> Work order
What is needed here is an exact repetition of the records below, beginning at the line that has "padding: 0 1px;" and stopping after the line that has "clip-path: polygon(0 0, 100%".

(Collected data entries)
====================

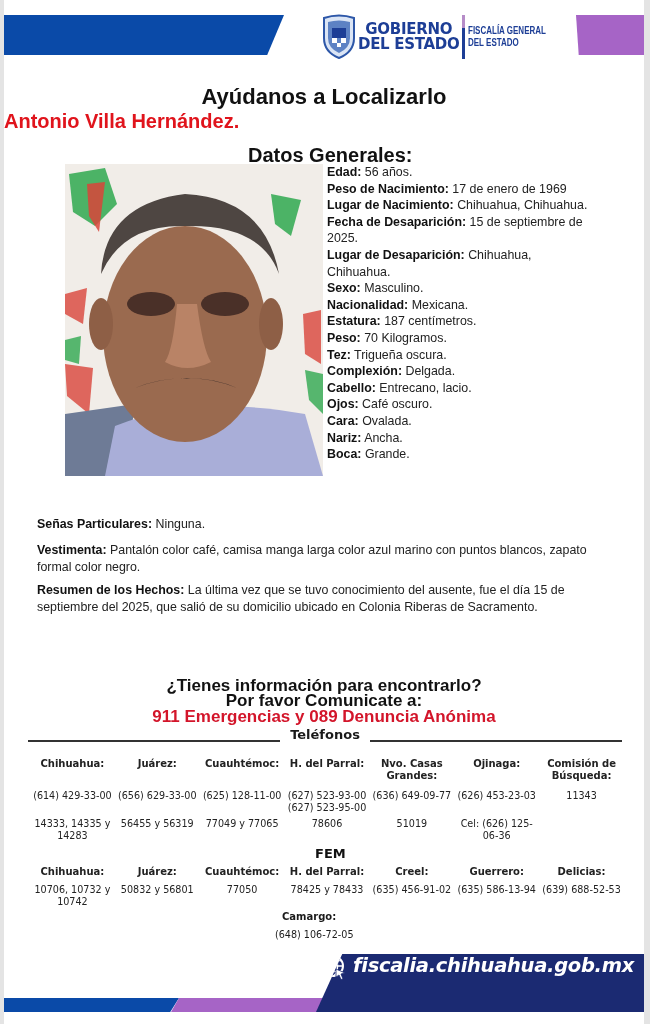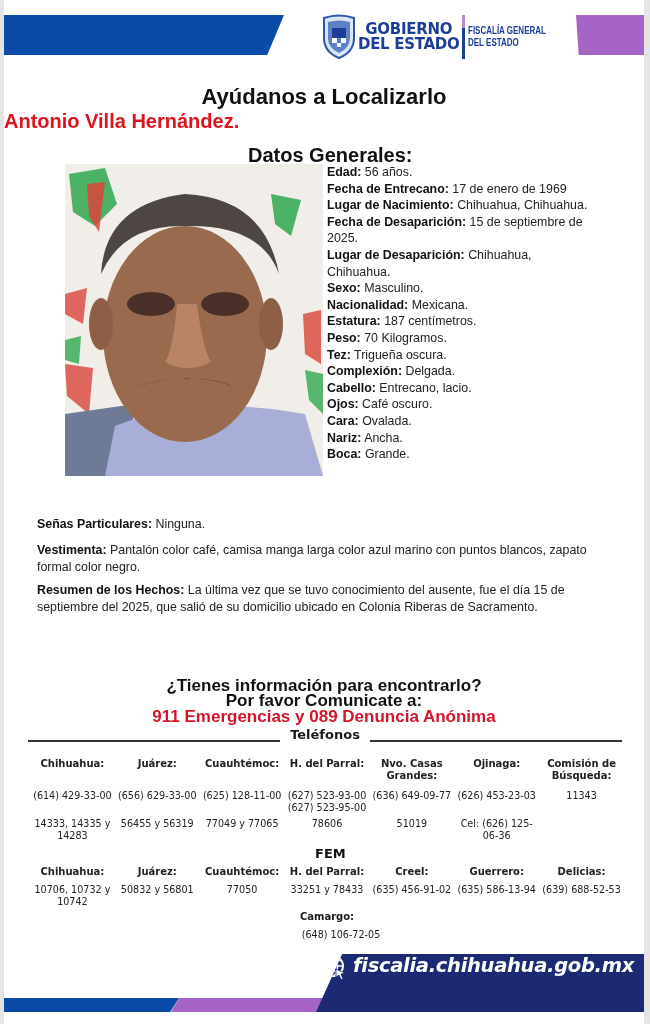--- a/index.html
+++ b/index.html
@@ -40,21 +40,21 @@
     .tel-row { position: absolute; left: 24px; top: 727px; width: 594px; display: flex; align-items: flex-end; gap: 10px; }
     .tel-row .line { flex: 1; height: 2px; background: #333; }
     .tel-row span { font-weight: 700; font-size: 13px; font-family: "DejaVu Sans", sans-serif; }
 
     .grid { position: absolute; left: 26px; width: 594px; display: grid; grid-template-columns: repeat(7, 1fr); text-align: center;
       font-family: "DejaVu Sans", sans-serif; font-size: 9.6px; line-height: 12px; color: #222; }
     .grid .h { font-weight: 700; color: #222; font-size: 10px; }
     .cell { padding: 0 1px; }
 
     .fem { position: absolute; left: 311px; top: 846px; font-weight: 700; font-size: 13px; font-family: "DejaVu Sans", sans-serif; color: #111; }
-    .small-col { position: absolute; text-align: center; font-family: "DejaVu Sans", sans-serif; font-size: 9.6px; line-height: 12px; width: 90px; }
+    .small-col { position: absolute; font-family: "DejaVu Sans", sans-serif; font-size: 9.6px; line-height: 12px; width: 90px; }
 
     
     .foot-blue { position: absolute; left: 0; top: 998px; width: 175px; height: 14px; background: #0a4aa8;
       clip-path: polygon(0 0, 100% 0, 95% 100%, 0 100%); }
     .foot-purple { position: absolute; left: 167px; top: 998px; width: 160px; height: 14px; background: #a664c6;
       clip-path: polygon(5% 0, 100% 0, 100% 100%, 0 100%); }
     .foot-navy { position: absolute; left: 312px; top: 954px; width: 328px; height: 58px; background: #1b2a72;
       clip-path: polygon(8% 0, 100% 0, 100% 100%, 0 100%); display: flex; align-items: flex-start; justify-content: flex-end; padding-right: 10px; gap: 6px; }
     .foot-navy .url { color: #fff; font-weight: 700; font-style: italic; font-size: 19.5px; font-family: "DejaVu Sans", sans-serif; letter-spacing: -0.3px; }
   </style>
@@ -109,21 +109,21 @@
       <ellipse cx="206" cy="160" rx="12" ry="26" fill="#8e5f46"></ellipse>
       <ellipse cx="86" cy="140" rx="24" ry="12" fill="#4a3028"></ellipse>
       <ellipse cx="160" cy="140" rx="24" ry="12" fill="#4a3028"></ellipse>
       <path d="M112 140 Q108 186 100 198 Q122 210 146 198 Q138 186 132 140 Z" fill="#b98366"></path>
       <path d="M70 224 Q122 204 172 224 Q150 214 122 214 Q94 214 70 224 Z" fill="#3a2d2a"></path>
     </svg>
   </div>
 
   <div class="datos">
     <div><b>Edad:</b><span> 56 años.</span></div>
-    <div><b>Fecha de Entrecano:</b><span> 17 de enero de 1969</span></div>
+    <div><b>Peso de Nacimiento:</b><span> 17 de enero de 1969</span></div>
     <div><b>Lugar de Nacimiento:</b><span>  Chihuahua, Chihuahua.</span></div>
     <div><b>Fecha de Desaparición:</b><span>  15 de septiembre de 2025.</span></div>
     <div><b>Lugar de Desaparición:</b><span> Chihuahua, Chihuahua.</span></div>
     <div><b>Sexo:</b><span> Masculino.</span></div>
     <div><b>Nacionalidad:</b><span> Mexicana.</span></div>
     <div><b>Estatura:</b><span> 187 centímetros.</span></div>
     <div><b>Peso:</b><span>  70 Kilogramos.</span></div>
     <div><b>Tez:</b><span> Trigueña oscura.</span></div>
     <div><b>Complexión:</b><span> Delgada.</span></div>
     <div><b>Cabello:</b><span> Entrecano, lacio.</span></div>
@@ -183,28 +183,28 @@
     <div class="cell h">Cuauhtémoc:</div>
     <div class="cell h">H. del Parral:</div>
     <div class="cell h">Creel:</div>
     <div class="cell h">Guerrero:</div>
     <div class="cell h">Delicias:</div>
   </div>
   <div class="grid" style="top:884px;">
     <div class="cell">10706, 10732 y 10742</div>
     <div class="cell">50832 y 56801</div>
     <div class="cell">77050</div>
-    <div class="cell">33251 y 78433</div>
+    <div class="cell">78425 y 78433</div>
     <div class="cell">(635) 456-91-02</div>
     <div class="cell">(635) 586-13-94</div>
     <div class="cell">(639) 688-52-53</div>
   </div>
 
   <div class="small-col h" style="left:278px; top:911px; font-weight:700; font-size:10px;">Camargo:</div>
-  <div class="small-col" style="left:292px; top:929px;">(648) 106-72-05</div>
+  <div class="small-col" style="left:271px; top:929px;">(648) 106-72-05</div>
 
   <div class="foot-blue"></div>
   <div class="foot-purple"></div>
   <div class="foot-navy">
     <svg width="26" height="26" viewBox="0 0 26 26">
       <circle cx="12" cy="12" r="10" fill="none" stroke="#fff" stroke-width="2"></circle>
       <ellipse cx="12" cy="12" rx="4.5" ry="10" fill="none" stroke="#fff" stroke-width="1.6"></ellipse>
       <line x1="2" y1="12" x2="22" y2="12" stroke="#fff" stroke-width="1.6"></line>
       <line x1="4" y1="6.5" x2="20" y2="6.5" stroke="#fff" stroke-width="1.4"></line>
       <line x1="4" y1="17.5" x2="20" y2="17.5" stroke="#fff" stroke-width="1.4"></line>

====================

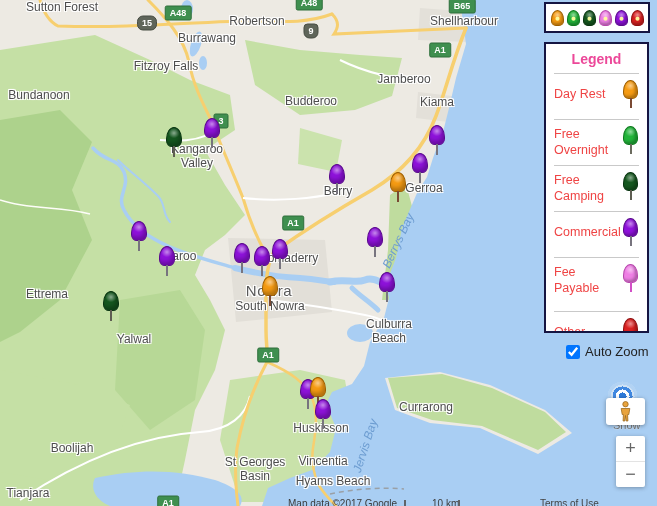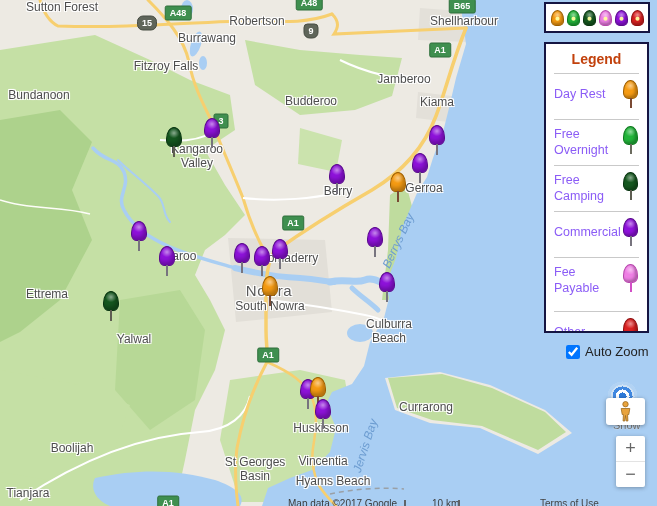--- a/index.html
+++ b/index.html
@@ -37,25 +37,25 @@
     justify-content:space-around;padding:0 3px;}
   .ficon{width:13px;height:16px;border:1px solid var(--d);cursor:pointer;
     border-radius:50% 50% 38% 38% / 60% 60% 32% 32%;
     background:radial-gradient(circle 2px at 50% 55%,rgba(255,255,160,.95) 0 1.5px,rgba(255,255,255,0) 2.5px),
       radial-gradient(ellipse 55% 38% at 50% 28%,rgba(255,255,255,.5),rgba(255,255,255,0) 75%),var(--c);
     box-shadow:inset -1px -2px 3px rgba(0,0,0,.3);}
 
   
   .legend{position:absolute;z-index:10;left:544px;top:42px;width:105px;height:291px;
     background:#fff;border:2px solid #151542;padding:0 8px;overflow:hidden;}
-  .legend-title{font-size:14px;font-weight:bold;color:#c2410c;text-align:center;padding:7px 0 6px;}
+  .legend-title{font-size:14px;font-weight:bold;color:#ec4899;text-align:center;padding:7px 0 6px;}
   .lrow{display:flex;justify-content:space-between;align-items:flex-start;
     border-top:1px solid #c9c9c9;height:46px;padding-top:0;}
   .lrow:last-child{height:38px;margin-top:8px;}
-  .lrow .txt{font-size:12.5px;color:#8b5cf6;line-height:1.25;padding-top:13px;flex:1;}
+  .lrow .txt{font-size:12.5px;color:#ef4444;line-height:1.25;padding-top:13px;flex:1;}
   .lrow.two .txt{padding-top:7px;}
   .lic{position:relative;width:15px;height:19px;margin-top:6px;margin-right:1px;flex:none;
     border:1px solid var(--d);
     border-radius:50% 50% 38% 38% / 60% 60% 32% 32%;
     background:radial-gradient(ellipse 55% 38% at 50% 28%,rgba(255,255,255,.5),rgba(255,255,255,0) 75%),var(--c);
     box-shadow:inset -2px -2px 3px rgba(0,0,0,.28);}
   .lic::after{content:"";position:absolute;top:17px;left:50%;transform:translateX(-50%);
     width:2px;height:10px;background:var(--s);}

====================

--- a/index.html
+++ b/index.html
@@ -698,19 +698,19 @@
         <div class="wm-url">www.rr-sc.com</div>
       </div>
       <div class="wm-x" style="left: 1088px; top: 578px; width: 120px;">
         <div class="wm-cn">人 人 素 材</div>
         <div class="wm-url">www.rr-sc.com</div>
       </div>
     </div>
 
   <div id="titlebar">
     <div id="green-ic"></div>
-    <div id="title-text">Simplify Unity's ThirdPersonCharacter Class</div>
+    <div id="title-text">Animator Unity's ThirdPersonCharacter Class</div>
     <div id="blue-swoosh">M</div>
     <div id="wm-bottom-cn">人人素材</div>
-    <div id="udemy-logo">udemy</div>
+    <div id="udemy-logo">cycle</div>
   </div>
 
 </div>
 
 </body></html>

====================

> Exercise result
     .cell { padding: 0 1px; }
 
     .fem { position: absolute; left: 311px; top: 846px; font-weight: 700; font-size: 13px; font-family: "DejaVu Sans", sans-serif; color: #111; }
-    .small-col { position: absolute; text-align: center; font-family: "DejaVu Sans", sans-serif; font-size: 9.6px; line-height: 12px; width: 90px; }
+    .small-col { position: absolute; font-family: "DejaVu Sans", sans-serif; font-size: 9.6px; line-height: 12px; width: 90px; }
 
     
     .foot-blue { position: absolute; left: 0; top: 998px; width: 175px; height: 14px; background: #0a4aa8;
       clip-path: polygon(0 0, 100% 0, 95% 100%, 0 100%); }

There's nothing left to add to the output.